**TASK ITEM**: Find and copy the lines in the records beneath this task that contain the word "normal".

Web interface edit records
———

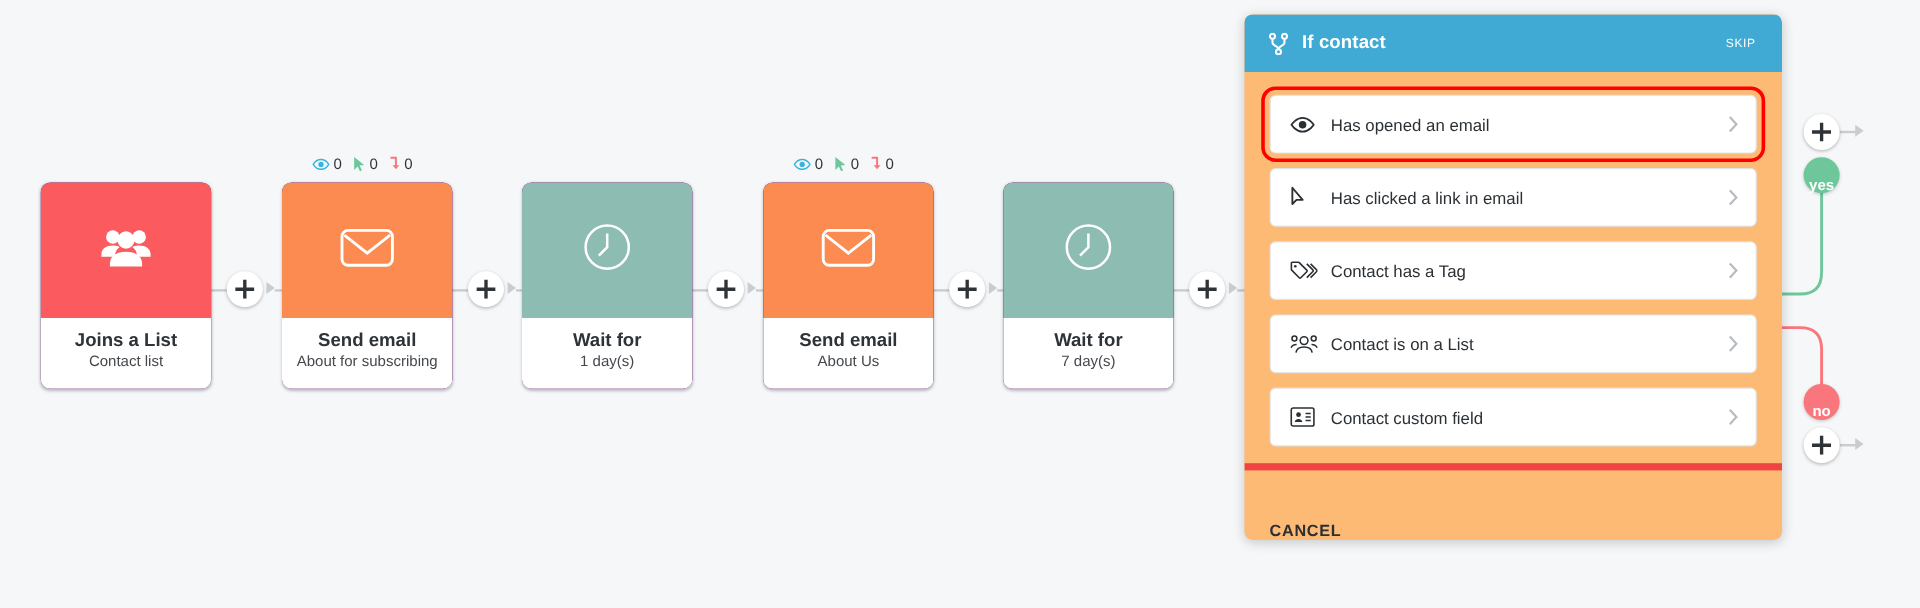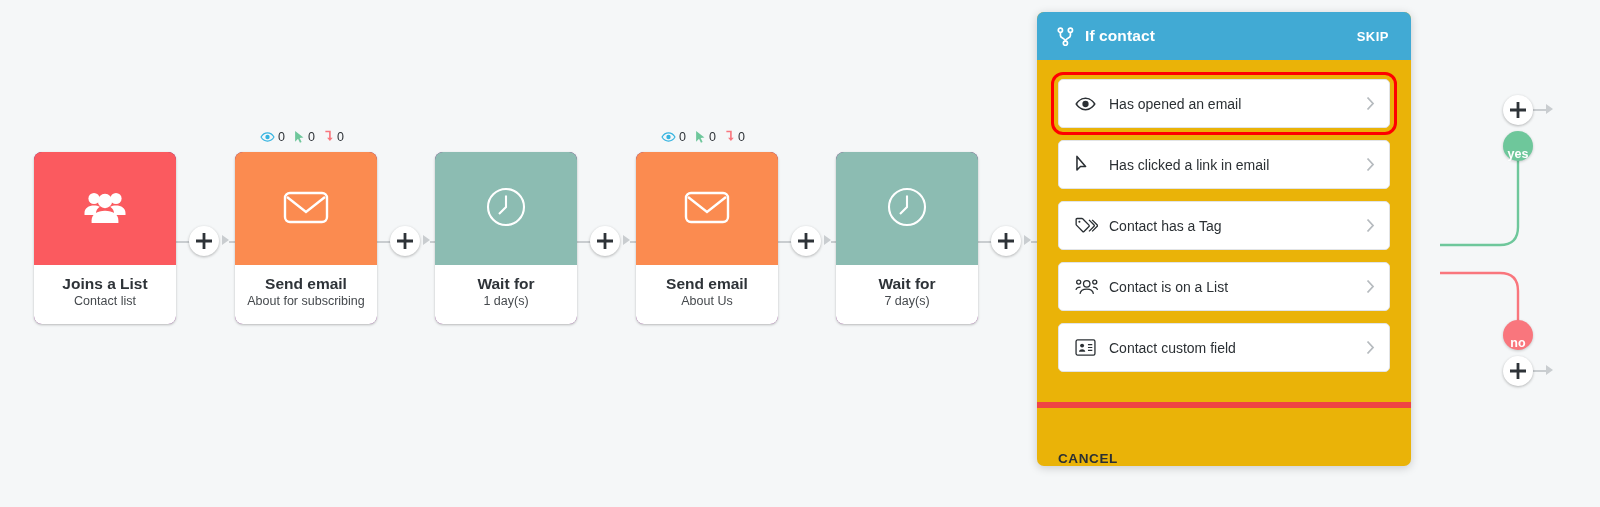--- a/index.html
+++ b/index.html
@@ -56,8 +56,8 @@
 
   
   .panel{
-    position:absolute;left:1037px;top:12px;width:374px;
-    background:#eab308;border-radius:7px;
+    position:absolute;left:1037px;top:12px;width:448px;
+    background:#fdba74;border-radius:7px;
     box-shadow:0 2px 10px rgba(0,0,0,.18);
     z-index:10;overflow:hidden;
   }

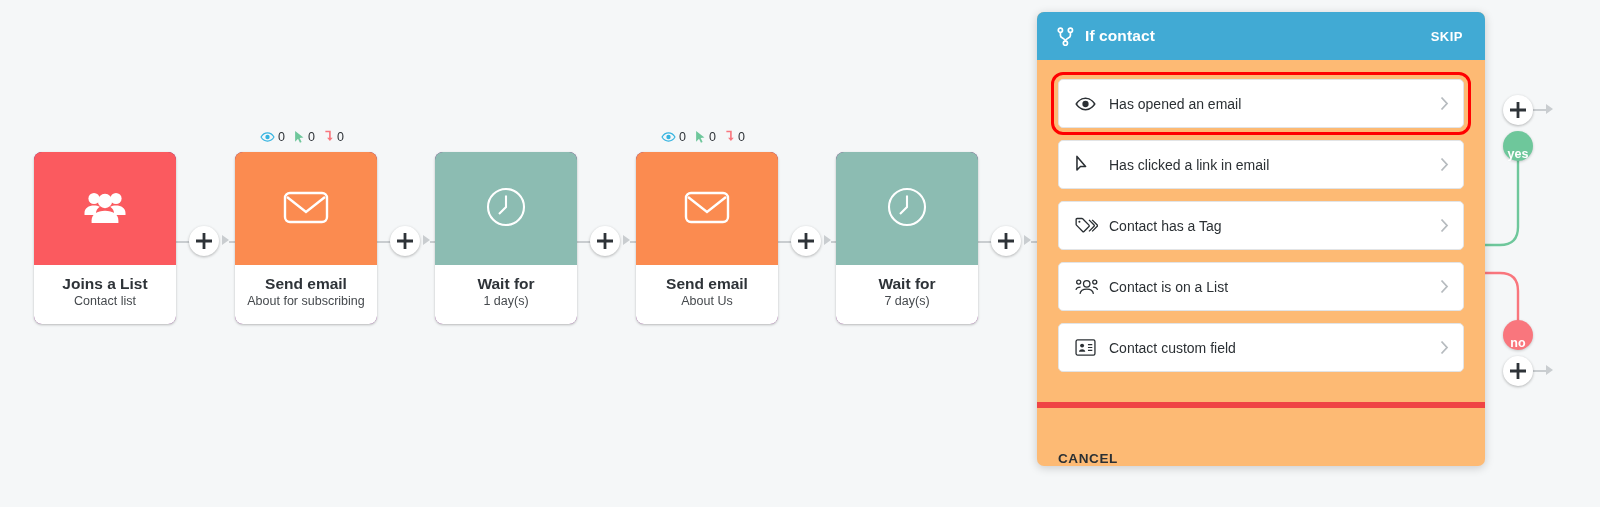--- a/index.html
+++ b/index.html
@@ -67,7 +67,7 @@
   }
   .panel-header .hicon{display:flex;align-items:center;margin-right:11px;}
   .panel-title{font-size:15.5px;font-weight:bold;letter-spacing:.1px;flex:1;}
-  .panel-skip{font-size:13px;font-weight:bold;letter-spacing:.5px;cursor:pointer;}
+  .panel-skip{font-size:10px;font-weight:normal;letter-spacing:.5px;cursor:pointer;}
 
   .panel-list{padding:19px 21px 14px;}
   .opt{

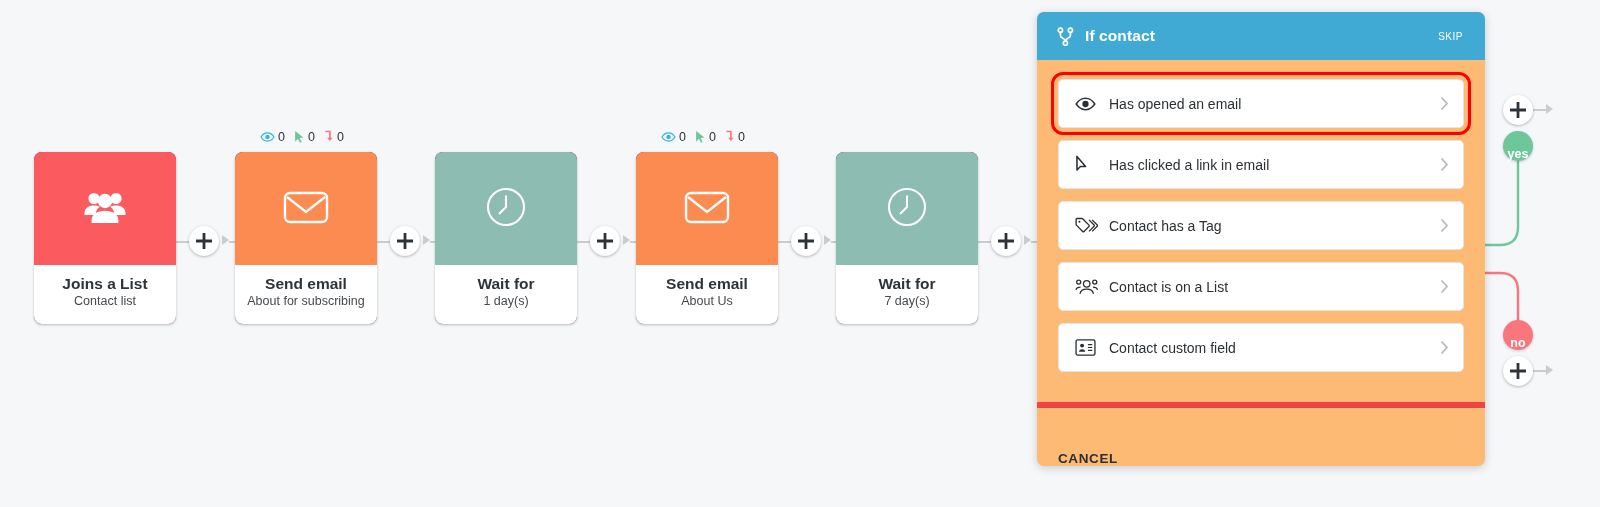--- a/index.html
+++ b/index.html
@@ -75,7 +75,7 @@
     display:flex;align-items:center;padding:0 14px 0 16px;margin-bottom:12px;
     background:#fff;cursor:pointer;
   }
-  .opt:last-child{margin-bottom:16px;}
+  .opt:last-child{margin-bottom:0;}
   .opt .oicon{width:30px;display:flex;align-items:center;color:#2b3034;}
   .opt .olabel{flex:1;font-size:14px;font-weight:normal;color:#2b3034;margin-left:4px;}
   .opt .ochev{color:#b6bbbf;display:flex;align-items:center;}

———

**RESPONSE FOR THIS EXERCISE**:
+  .panel-skip{font-size:10px;font-weight:normal;letter-spacing:.5px;cursor:pointer;}
   .opt .olabel{flex:1;font-size:14px;font-weight:normal;color:#2b3034;margin-left:4px;}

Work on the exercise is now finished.